And Lyra was awake. The tempest that was howling around the mountains at the south of the Caspian Sea had a number of offspring further to the north, born from a sudden collapse in the air pressure over the whole region—storms lesser in size but even more intense, which lashed the water and hurled the waves against the shore, against one another, against the rain-filled air, against every vessel whose skipper was reckless enough to take to the water, and in particular, battering the Transcaspian Modern Ferry as it crossed the narrowest part of the sea between Baku and Krasnovodsk.

Lyra lay in her bunk, suffering the rolling and plunging of the boat, the constant rumble of the engines, and the smash of the waves as they broke against the porthole of her little cabin.

The movement took her back to the first sea voyage she’d ever made, with the gyptians to Trollesund, and to her discomfort in the German Ocean.

Pan shared it then, though it didn’t seem that Asta did now.

Perhaps Pan was suffering elsewhere. She remembered how much better she’d felt on that first journey when she went out on deck, and after a particularly sickly plunge now she thought she’d try the same remedy, so she wrapped herself up as warmly as she could and left Asta to guard the cabin while she went out to let the winds blow her unease away.

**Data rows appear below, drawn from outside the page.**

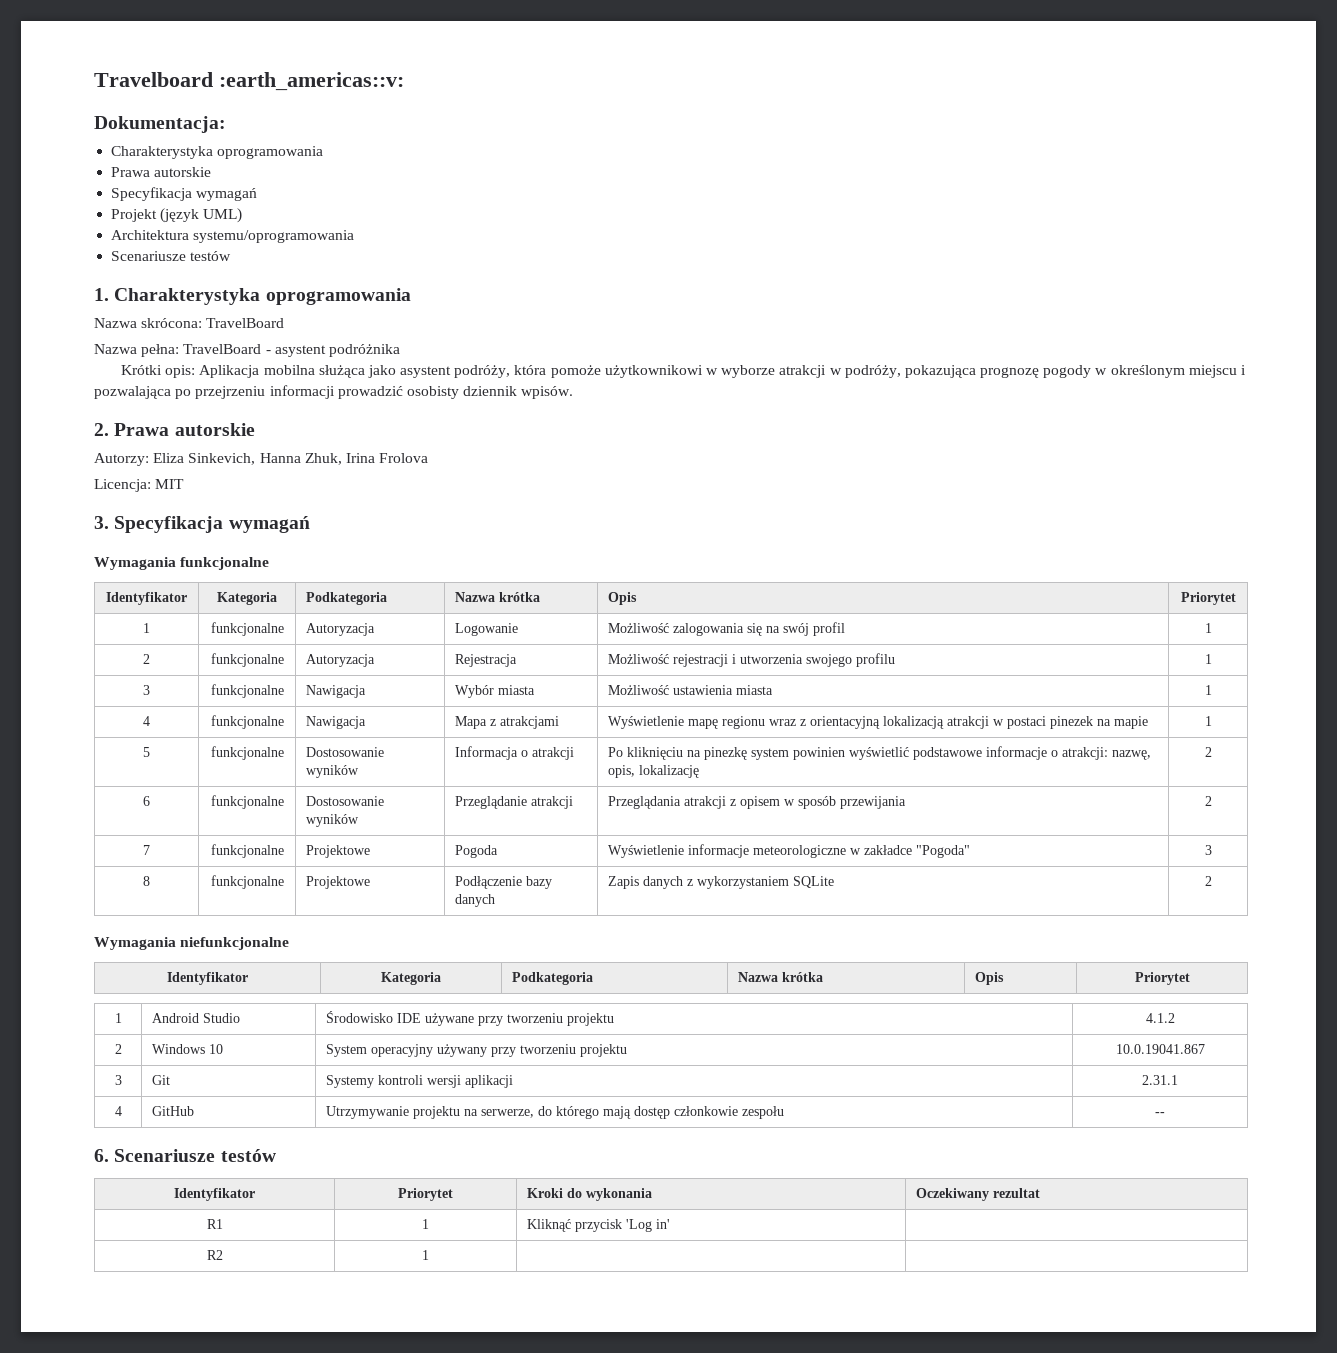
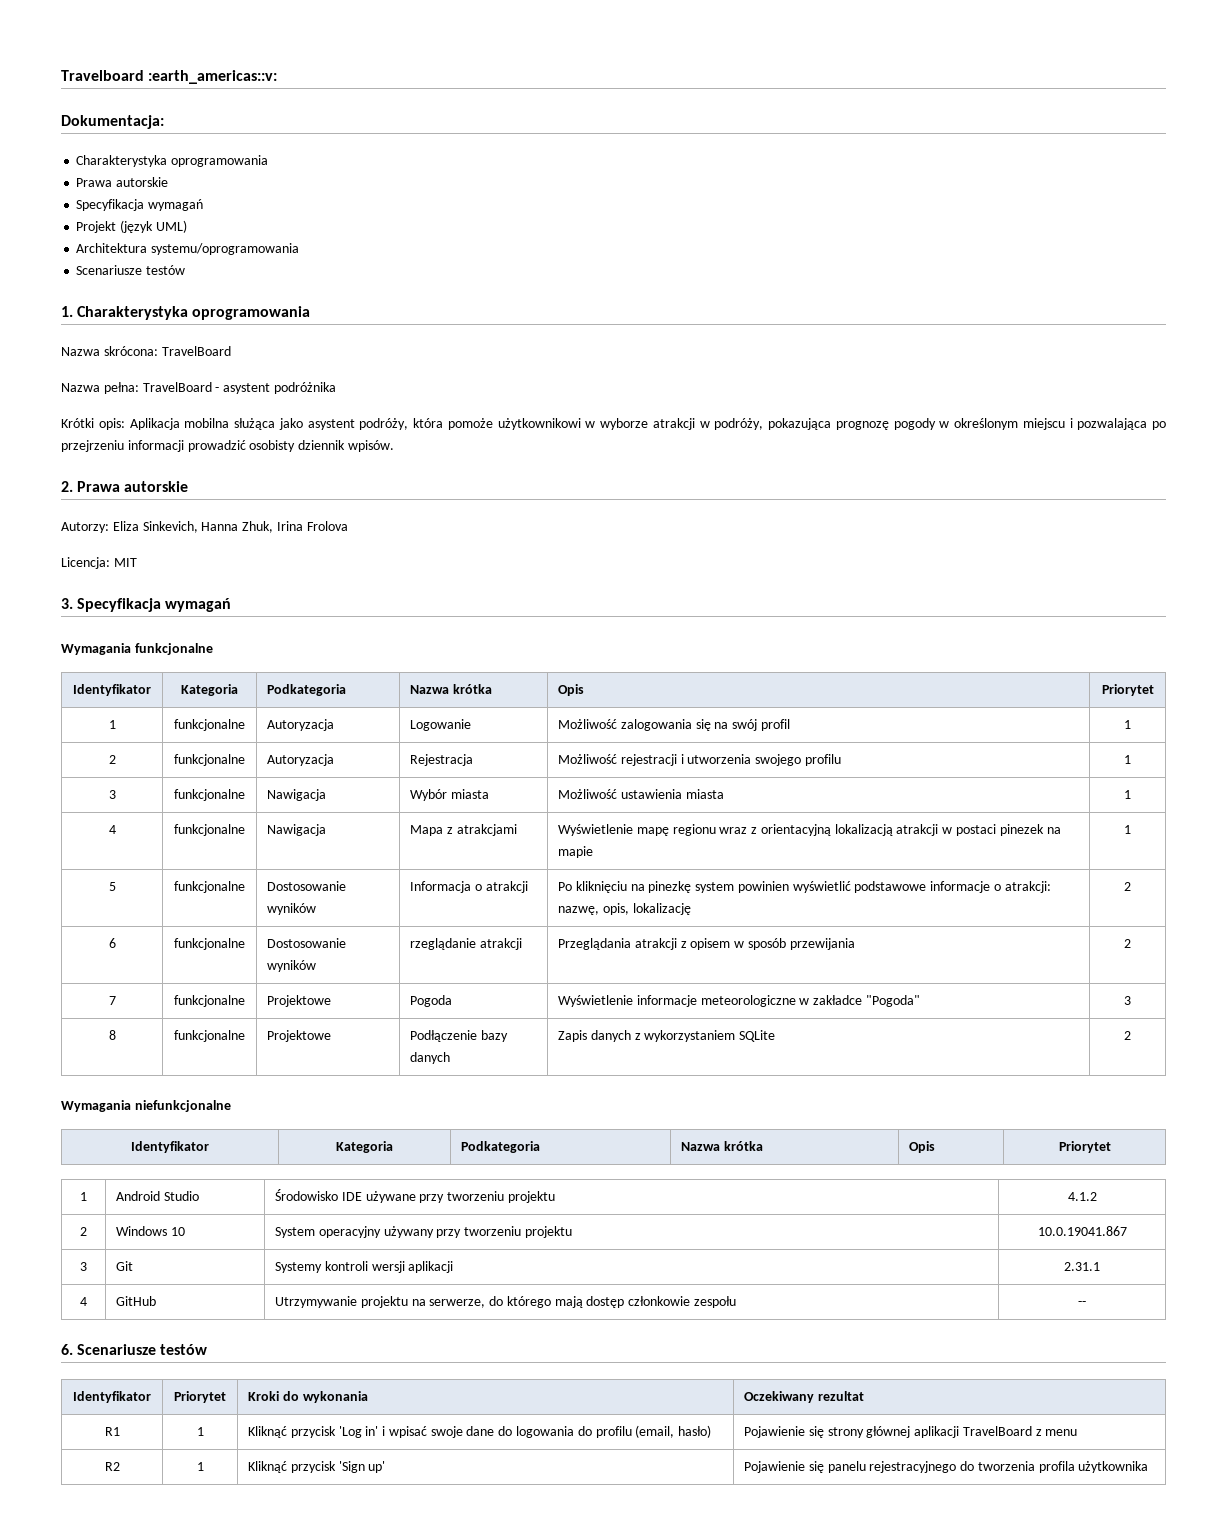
[455,796,528,809] Przeglądanie -> [410,938,477,950] rzeglądanie
[206,1250,223,1260] [421,1250,429,1260] | // R2 | 1 | | -> [382,1425,712,1438] [744,1426,1078,1438] [104,1462,120,1471] [196,1462,204,1471] [248,1461,386,1473] [744,1461,1149,1473] i wpisać swoje dane do logowania do profilu (email, hasło) | Pojawienie się strony głównej aplikacji TravelBoard z menu // R2 | 1 | Kliknąć przycisk 'Sign up' | Pojawienie się panelu rejestracyjnego do tworzenia profila użytkownika

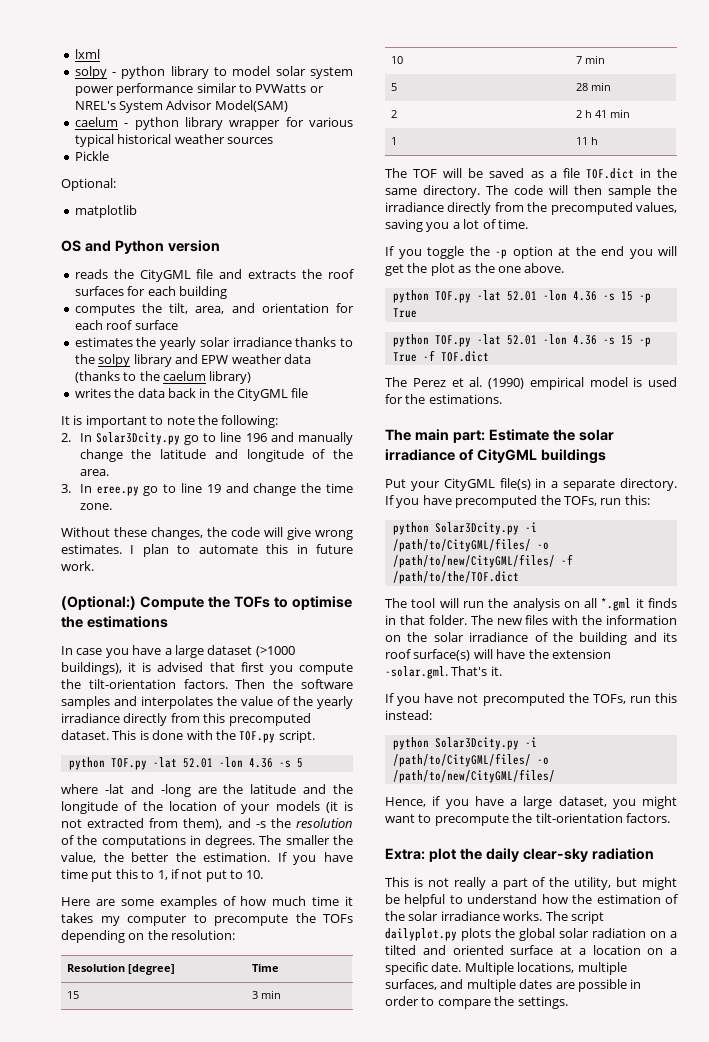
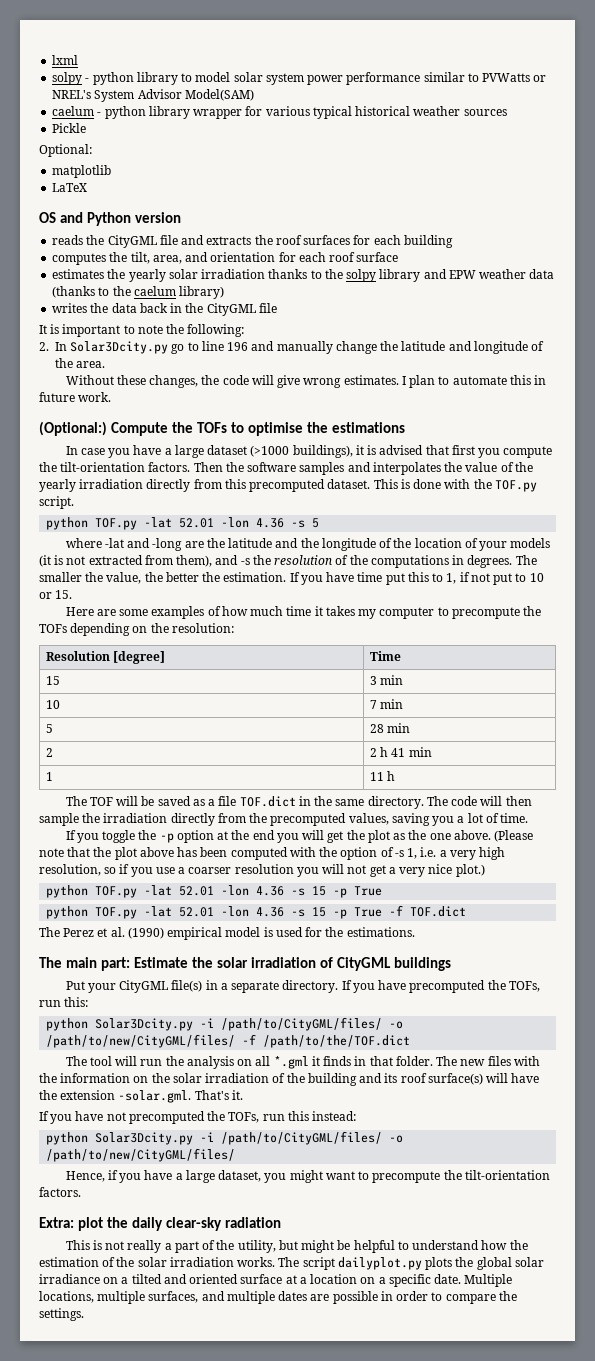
(137, 211) none -> [52,183,88,192] // LaTeX
[232,337,292,347] irradiance -> [201,269,266,279] irradiation
[61,483,353,496] [79,503,112,510] // 3. In eree.py go to line 19 and change the time zone. -> (106, 364) none
[61,713,120,723] irradiance -> [79,479,144,489] irradiation
[246,870,264,879] 10. -> [529,573,544,582] [39,590,73,599] 10 or 15.
[385,202,444,212] irradiance -> [103,813,168,823] irradiation
(565, 268) none -> [493,830,533,842] [39,847,506,860] [39,864,485,877] (Please note that the plot above has been computed with the option of -s 1, i.e. a very high resolution, so if you use a coarser resolution you will not get a very nice plot.)
[385,449,455,461] irradiance -> [251,957,317,968] irradiation
[469,632,529,642] irradiance -> [205,1073,270,1083] irradiation
[440,911,500,921] irradiance -> [169,1257,234,1267] irradiation
[592,928,646,938] radiation -> [39,1274,100,1284] irradiance

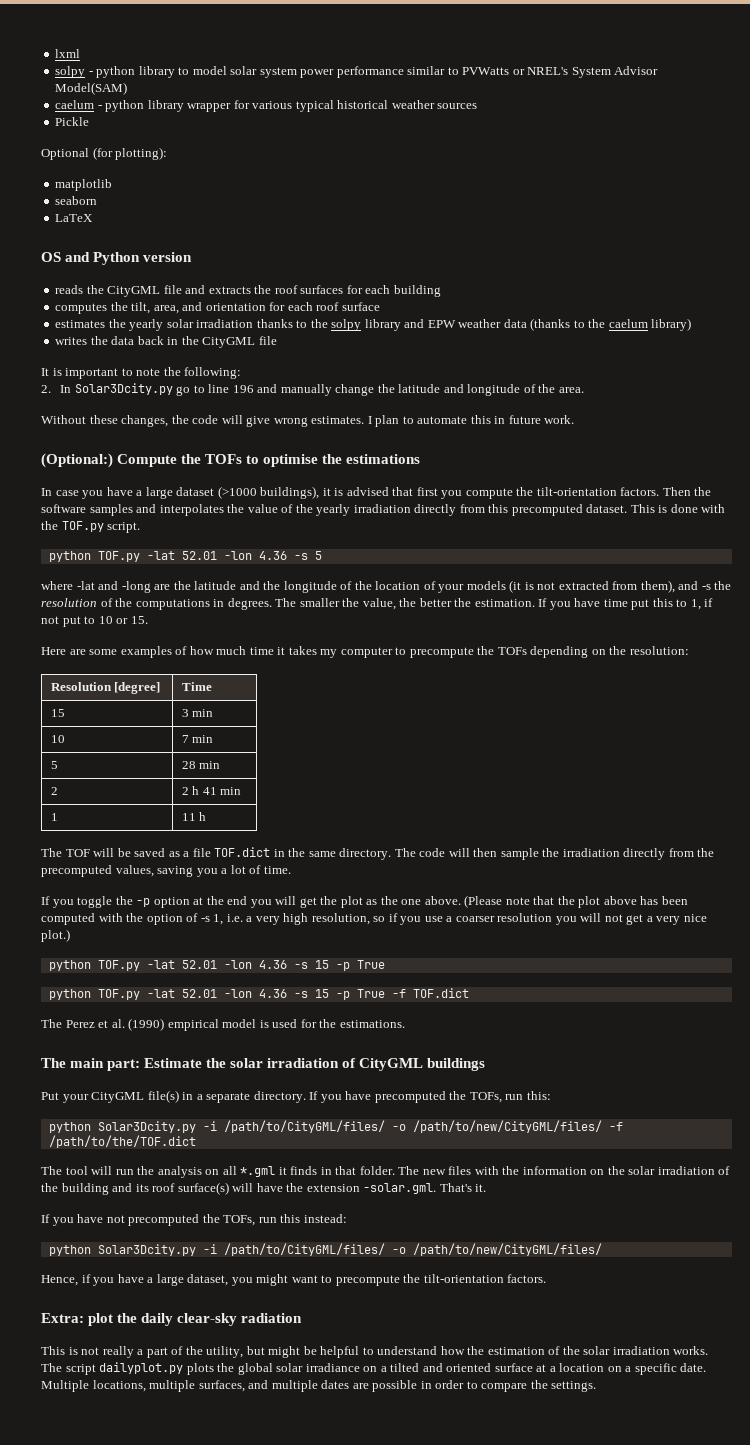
[39,144,92,157] Optional: -> [41,147,168,160] Optional (for plotting):
(112, 171) none -> [55,196,98,205] // seaborn

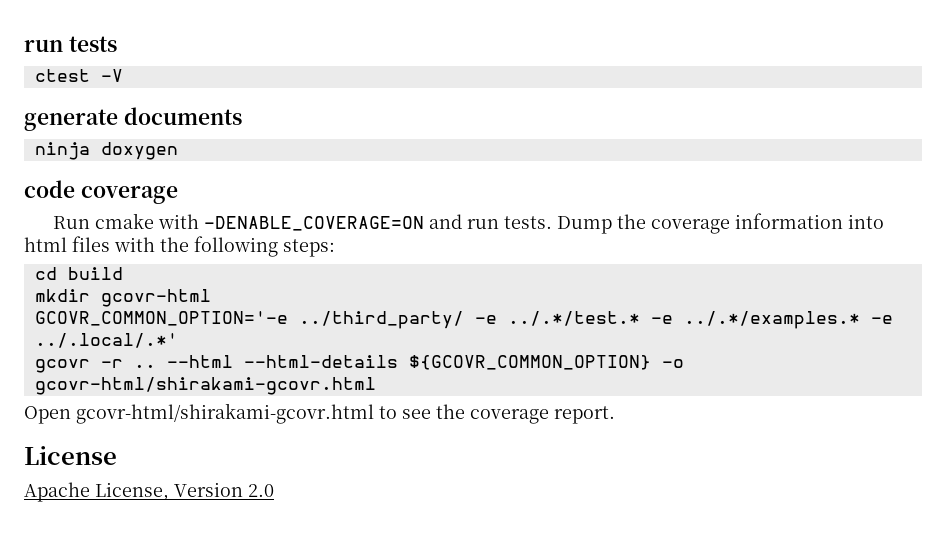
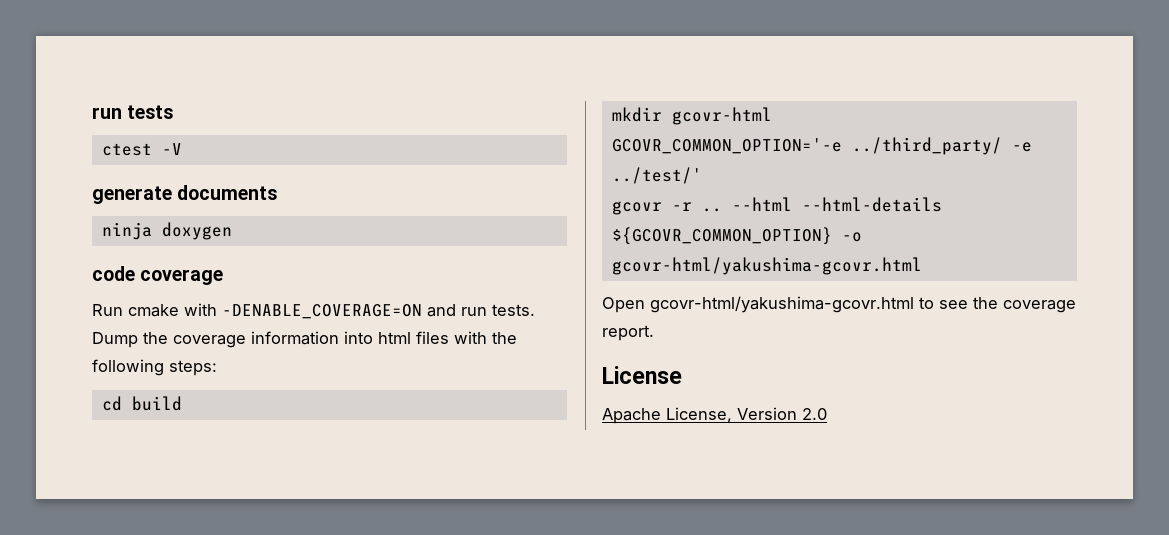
[507,311,893,329] [34,333,178,348] ../.*/test.* -e ../.*/examples.* -e ../.local/.*' -> [611,167,702,184] ../test/'
[34,377,376,395] gcovr-html/shirakami-gcovr.html -> [611,257,922,275] gcovr-html/yakushima-gcovr.html
[76,403,374,424] gcovr-html/shirakami-gcovr.html -> [650,296,914,313] gcovr-html/yakushima-gcovr.html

Odd, she thought, how she hadn’t felt that sort of discomfort on the ferry from King’s Lynn.

Perhaps the winds were fiercer here in the Caspian.

They certainly felt it. At any rate, she was the only passenger on deck, and she found a bench near the lifeboats where she could sit fairly comfortably and watch the white-capped waves and the occasional shudder of lightning in the heavy clouds.

She hadn’t sat there long when she felt rather than saw another presence on the bench beside her.

And she wasn’t startled, and she felt no fear. The presence wasn’t a person, or a night-ghast, or a memory, or a dream: she felt a calm certainty that the presence was benevolent, that it knew who she was, and that she could trust it completely.

“Who are you?” she said.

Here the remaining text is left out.